Sin haberlo planeado me reencontré con Manhattan en el verano de 2016. Por una demora en el itinerario, la aerolínea donde viajaba desde Roma, con destino a la Ciudad de México, perdió nuestro vuelo de conexión en Nueva York. Nos ofrecieron hospedaje gratuito en un hotel de Queens, a las afueras del aeropuerto, con la promesa de partir a la mañana siguiente. Por supuesto, no dormí en la habitación ni pegué un ojo la noche entera. Después de una cena frugal, abordé el metro y descendí en la misma estación donde comenzó nuestro affaire cinco años atrás. Al instante reconocí los escenarios que me habían robado el aliento: el Rockefeller Center, la Catedral de San Patricio, el Radio City Music Hall… Me senté un rato en las escalinatas del Times Square Garden para contemplar las luces de la ciudad. El espectáculo era igual de frenético, pero mi pasión se había sosegado. Después de todo, ya había perdido la virginidad y no escudriñaba la ciudad con ojos de inocencia. Negándome a participar en esa orgía un minuto más, me alejé de la muchedumbre cuanto pude.

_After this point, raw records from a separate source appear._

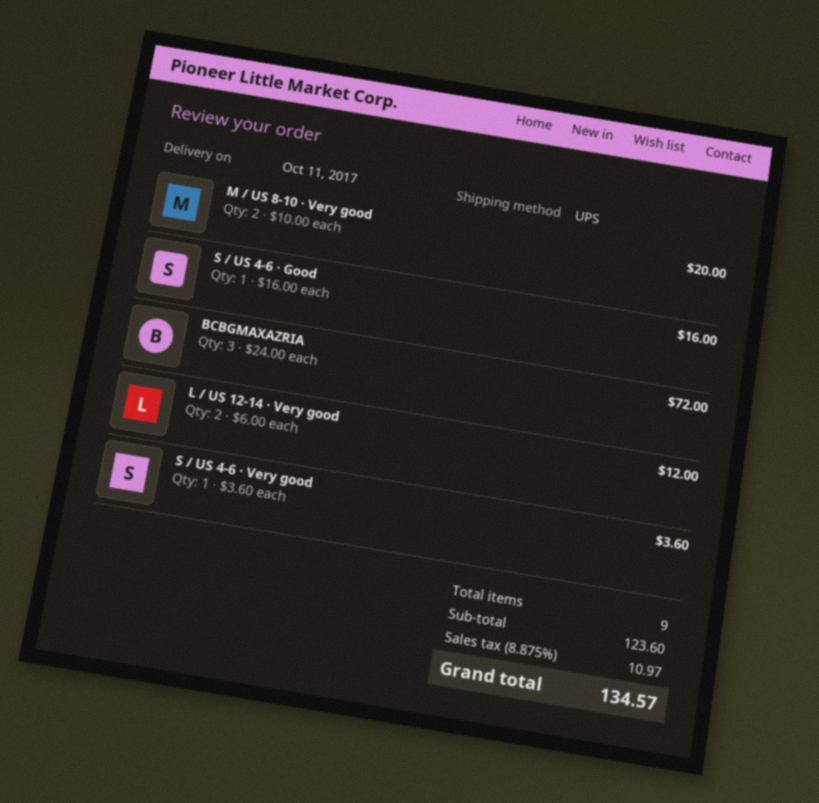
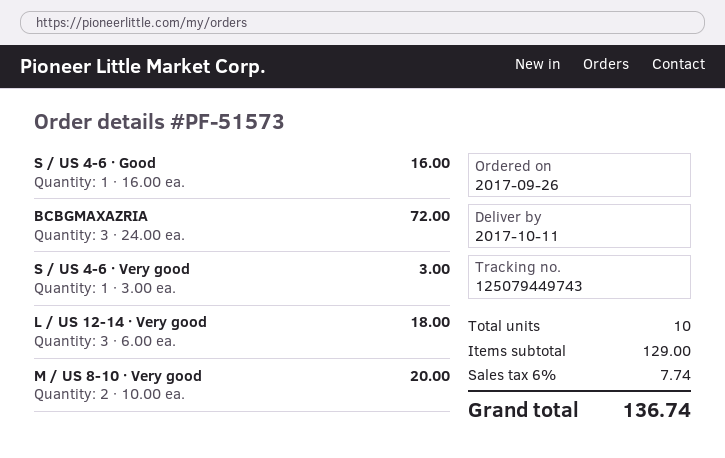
L / US 12-14 · Very good: 2 x 6.00 = 12.00 -> 3 x 6.00 = 18.00
S / US 4-6 · Very good: 1 x 3.60 = 3.60 -> 1 x 3.00 = 3.00
total quantity: 9 -> 10
subtotal: 123.60 -> 129.00
tax: 8.875% = 10.97 -> 6% = 7.74
total: 134.57 -> 136.74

Como una amante experta recorrí las calles sin prisas, sin rumbo fijo, sorteando en el camino a un puñado de noctámbulos: vagabundos, limosneros y borrachines inofensivos. Exhausta, me detuve en la madrugada afuera del Madison Square Garden para reponer energías. Justo en ese momento, se apagaron las luces multicolores del Empire State Building y las calles se sumergieron en las penumbras, iluminadas sólo de modo intermitente por los faros de los coches. Tras oponer resistencia, la Ciudad que Nunca Duerme cayó rendida entre mis brazos. Horas más tarde, sintiendo la caricia del amanecer, devoré hasta el último bocado de la Gran Manzana. De ella sólo guardo un buen sabor de boca y oigo con lástima o indiferencia las impresiones negativas de sus otros compañeros de alcoba. Vivimos en una época deshumanizada, que proclama la muerte del amor duradero y enaltece las relaciones fugaces y asépticas. Pero al evocar estos recuerdos entrañables, he tenido que cuestionarme con absoluta sinceridad: ¿De verdad lo nuestro fue sólo sexo? No, definitivamente… Se trató más bien de un amor impuro.

 


[1] “La melancolía de este pequeño pueblo / se está desvaneciendo. / Tendré un flamante nuevo comienzo / en la vieja Nueva York”.